=== RECORDS PROVIDED ===

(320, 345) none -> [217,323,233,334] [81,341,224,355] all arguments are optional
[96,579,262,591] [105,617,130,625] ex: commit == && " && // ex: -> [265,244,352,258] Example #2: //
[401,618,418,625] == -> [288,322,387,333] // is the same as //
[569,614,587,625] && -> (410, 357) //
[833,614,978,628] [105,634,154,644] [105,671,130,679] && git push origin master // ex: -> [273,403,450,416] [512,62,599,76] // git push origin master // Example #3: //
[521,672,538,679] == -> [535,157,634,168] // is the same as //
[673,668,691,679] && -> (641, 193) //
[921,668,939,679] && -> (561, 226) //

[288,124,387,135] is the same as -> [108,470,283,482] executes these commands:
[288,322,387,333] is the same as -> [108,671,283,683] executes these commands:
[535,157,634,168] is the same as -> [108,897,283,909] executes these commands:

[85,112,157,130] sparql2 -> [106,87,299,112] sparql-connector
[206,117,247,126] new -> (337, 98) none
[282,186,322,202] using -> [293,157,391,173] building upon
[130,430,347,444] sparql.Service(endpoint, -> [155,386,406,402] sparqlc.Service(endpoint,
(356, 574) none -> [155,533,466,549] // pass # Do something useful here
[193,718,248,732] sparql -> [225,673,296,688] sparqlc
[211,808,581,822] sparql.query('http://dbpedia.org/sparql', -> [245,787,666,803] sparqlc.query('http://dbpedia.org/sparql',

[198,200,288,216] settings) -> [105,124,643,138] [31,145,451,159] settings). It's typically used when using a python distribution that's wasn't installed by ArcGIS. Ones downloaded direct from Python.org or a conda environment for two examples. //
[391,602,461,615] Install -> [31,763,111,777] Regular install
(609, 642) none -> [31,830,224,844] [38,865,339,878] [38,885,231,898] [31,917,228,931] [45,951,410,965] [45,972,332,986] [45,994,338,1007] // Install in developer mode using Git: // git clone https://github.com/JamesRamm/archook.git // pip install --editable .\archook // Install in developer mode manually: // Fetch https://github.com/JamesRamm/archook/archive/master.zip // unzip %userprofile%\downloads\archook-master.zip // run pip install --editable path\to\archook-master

===

WORK TO COMPLETE:
Give the complete listing a second time, exactly as it reads.

RESULT:
(320, 345) none -> [217,323,233,334] [81,341,224,355] all arguments are optional
[96,579,262,591] [105,617,130,625] ex: commit == && " && // ex: -> [265,244,352,258] Example #2: //
[401,618,418,625] == -> [288,322,387,333] // is the same as //
[569,614,587,625] && -> (410, 357) //
[833,614,978,628] [105,634,154,644] [105,671,130,679] && git push origin master // ex: -> [273,403,450,416] [512,62,599,76] // git push origin master // Example #3: //
[521,672,538,679] == -> [535,157,634,168] // is the same as //
[673,668,691,679] && -> (641, 193) //
[921,668,939,679] && -> (561, 226) //

[288,124,387,135] is the same as -> [108,470,283,482] executes these commands:
[288,322,387,333] is the same as -> [108,671,283,683] executes these commands:
[535,157,634,168] is the same as -> [108,897,283,909] executes these commands:

[85,112,157,130] sparql2 -> [106,87,299,112] sparql-connector
[206,117,247,126] new -> (337, 98) none
[282,186,322,202] using -> [293,157,391,173] building upon
[130,430,347,444] sparql.Service(endpoint, -> [155,386,406,402] sparqlc.Service(endpoint,
(356, 574) none -> [155,533,466,549] // pass # Do something useful here
[193,718,248,732] sparql -> [225,673,296,688] sparqlc
[211,808,581,822] sparql.query('http://dbpedia.org/sparql', -> [245,787,666,803] sparqlc.query('http://dbpedia.org/sparql',

[198,200,288,216] settings) -> [105,124,643,138] [31,145,451,159] settings). It's typically used when using a python distribution that's wasn't installed by ArcGIS. Ones downloaded direct from Python.org or a conda environment for two examples. //
[391,602,461,615] Install -> [31,763,111,777] Regular install
(609, 642) none -> [31,830,224,844] [38,865,339,878] [38,885,231,898] [31,917,228,931] [45,951,410,965] [45,972,332,986] [45,994,338,1007] // Install in developer mode using Git: // git clone https://github.com/JamesRamm/archook.git // pip install --editable .\archook // Install in developer mode manually: // Fetch https://github.com/JamesRamm/archook/archive/master.zip // unzip %userprofile%\downloads\archook-master.zip // run pip install --editable path\to\archook-master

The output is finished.